Despite these changes — and the concurrent digital revolution the world has experienced — pharma manufacturers have doggedly resisted technological innovation. Most drugs are still made in plants where manual tasks are prevalent and production records are paper-based, leaving the manufacturing process all too opaque. The complex regulatory environment is often cited as the main impediment to innovation, although that explanation is somewhat simplistic. Regardless of the reason, the time has come for the industry to embrace digital transformation, also known as Pharma 4.0. At this point in the digital age, it is simply not sustainable for pharma companies to have such limited visibility into how their products are made — especially in outsourced manufacturing scenarios.

To catch up to other industries, pharma must take the crucial first step of aggressively automating shop floors. In addition to bringing greater consistency and reliability to the manufacturing process, automation will provide the information foundation needed for digital transformation. Achieving Pharma 4.0 will also require companies to adopt emerging technologies that enable them to reimagine critical business processes which, like shop floors, are also dominated by laborious and error-prone document-centric approaches. In other words, pharma must extend its digital transformation to the complete manufacturing lifecycle.
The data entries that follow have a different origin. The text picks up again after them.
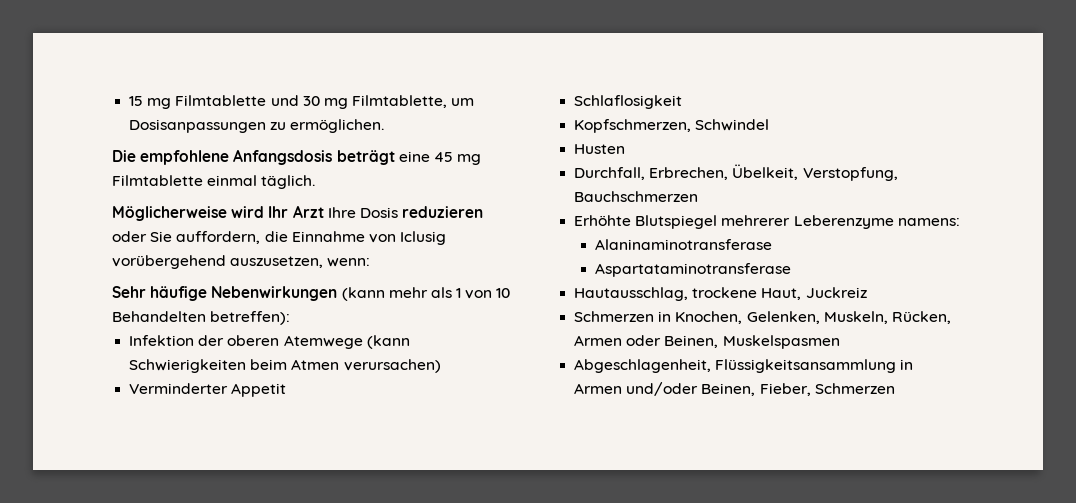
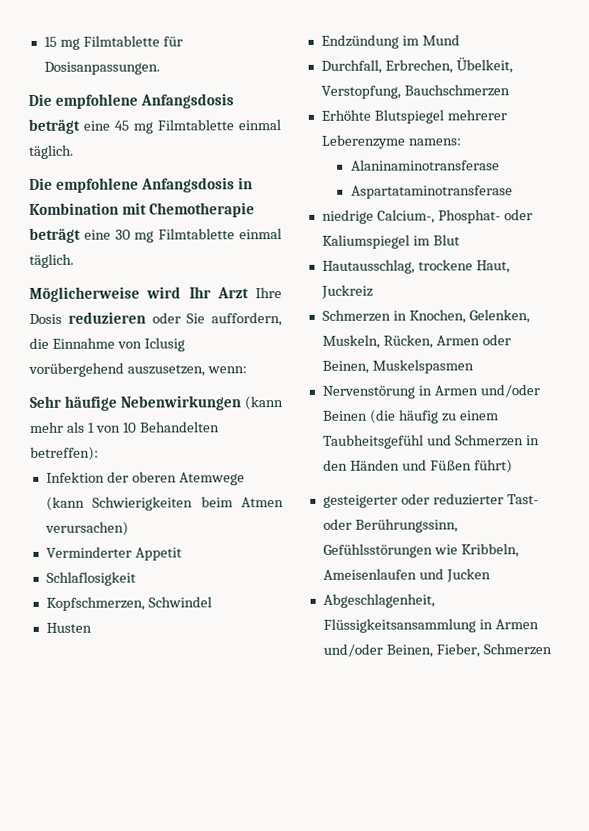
- 15 mg Filmtablette und 30 mg Filmtablette, um Dosisanpassungen zu ermöglichen.
+ 15 mg Filmtablette für Dosisanpassungen.
+ Die empfohlene Anfangsdosis in Kombination mit Chemotherapie beträgt eine 30 mg Filmtablette einmal täglich.
+ Endzündung im Mund
+ niedrige Calcium-, Phosphat- oder Kaliumspiegel im Blut
+ Nervenstörung in Armen und/oder Beinen (die häufig zu einem Taubheitsgefühl und Schmerzen in den Händen und Füßen führt)
+ gesteigerter oder reduzierter Tast- oder Berührungssinn, Gefühlsstörungen wie Kribbeln, Ameisenlaufen und Jucken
Discrete manufacturers have taken that approach since the 1980s. In the discrete world, all phases of the product lifecycle revolve around digital tools such as computer-aided design and simulation — from initial concept through product design, scaleup and manufacturing. It is difficult to imagine using any discrete product today that was not designed digitally.
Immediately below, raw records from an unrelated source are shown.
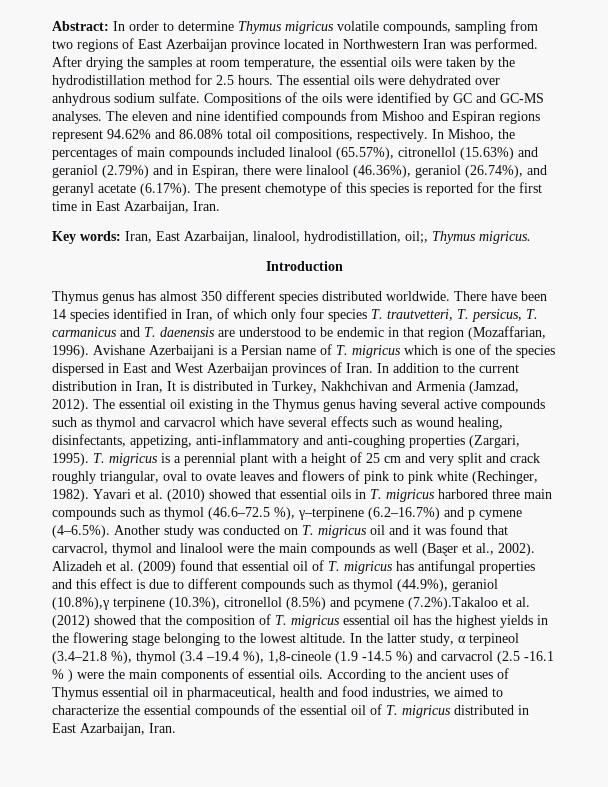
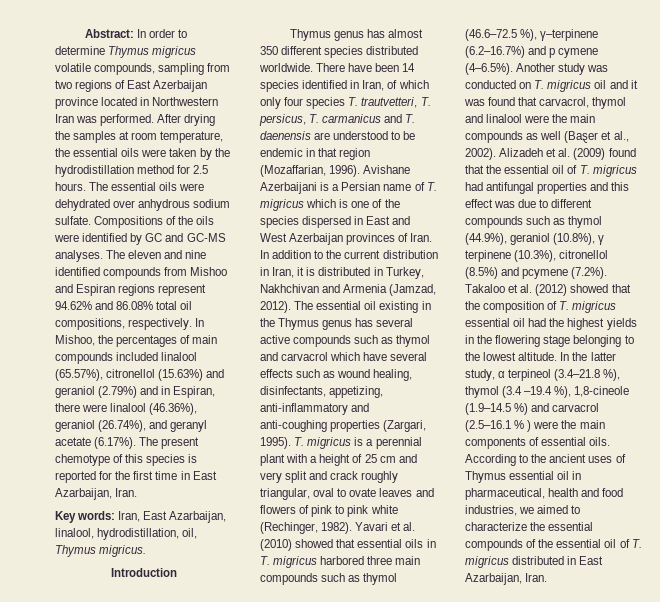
- Key words: Iran, East Azarbaijan, linalool, hydrodistillation, oil;, Thymus migricus.
+ Key words: Iran, East Azarbaijan, linalool, hydrodistillation, oil, Thymus migricus.
- In addition to the current distribution in Iran, It is distributed in Turkey, Nakhchivan and Armenia (Jamzad, 2012).
+ In addition to the current distribution in Iran, it is distributed in Turkey, Nakhchivan and Armenia (Jamzad, 2012).
- The essential oil existing in the Thymus genus having several active compounds such as thymol and carvacrol which have several effects such as wound healing, disinfectants, appetizing, anti-inflammatory and anti-coughing properties (Zargari, 1995).
+ The essential oil existing in the Thymus genus has several active compounds such as thymol and carvacrol which have several effects such as wound healing, disinfectants, appetizing, anti-inflammatory and anti-coughing properties (Zargari, 1995).
- Alizadeh et al. (2009) found that essential oil of T. migricus has antifungal properties and this effect is due to different compounds such as thymol (44.9%), geraniol (10.8%),γ terpinene (10.3%), citronellol (8.5%) and pcymene (7.2%).Takaloo et al. (2012) showed that the composition of T. migricus essential oil has the highest yields in the flowering stage belonging to the lowest altitude.
+ Alizadeh et al. (2009) found that the essential oil of T. migricus had antifungal properties and this effect was due to different compounds such as thymol (44.9%), geraniol (10.8%), γ terpinene (10.3%), citronellol (8.5%) and pcymene (7.2%). Takaloo et al. (2012) showed that the composition of T. migricus essential oil had the highest yields in the flowering stage belonging to the lowest altitude.
- In the latter study, α terpineol (3.4–21.8 %), thymol (3.4 –19.4 %), 1,8-cineole (1.9 -14.5 %) and carvacrol (2.5 -16.1 % ) were the main components of essential oils.
+ In the latter study, α terpineol (3.4–21.8 %), thymol (3.4 –19.4 %), 1,8-cineole (1.9–14.5 %) and carvacrol (2.5–16.1 % ) were the main components of essential oils.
In much the same way, pharma manufacturers must embark on digital transformation by first digitizing the product and process definition — whether they are making small or large molecule drugs, or cell or gene therapies. Today’s document-based approach must be replaced by one driven by digital process design, simulation and knowledge management. It must start with initial tech transfer from R&D and continue throughout the product lifecycle, with a digital thread connecting systems, steps and stakeholders as the process evolves and moves between sites, both internal and external.

This digital design-based approach will free up the resources and eliminate the errors associated with manual transcription processes. Scientists and engineers will be able to predict and correct problems through simulation before committing to production. The process design can automatically configure shop floor systems — eliminating a key barrier to automation, as developing and maintaining recipe-based control systems is currently time-consuming and prohibitive. (This is especially true for multi-product manufacturing plants, which are the norm in pharma.)

With digital design and simulation at the core of the IT architecture — and process automation, manufacturing execution and measurement technologies deployed on the shop floor — the pathway to Pharma 4.0 will be established. The industry will be poised to realize the promise of advanced analytics capabilities now becoming available with cloud-based technologies, the industrial internet of things, artificial intelligence and machine learning.

A digitally transformed pharma manufacturing supply chain will enable an information- and analytics-rich environment that improves manufacturing reliability, reduces costs and — most importantly — ensures patients receive the highest-quality products. Additionally, bringing pharma into the 21st century will help the industry continue to attract the most talented scientists and engineers.

Pharma must leave behind its change-averse mindset and join other industries in the aggressive pursuit of digital transformation. Embracing the promise of Pharma 4.0 will usher in a modern, fully transparent approach to drug manufacturing with myriad advantages. Pharma can certainly afford to make the investments necessary to regain the ground it has lost to other industries in terms of technological innovation. Arguably, it cannot afford not to.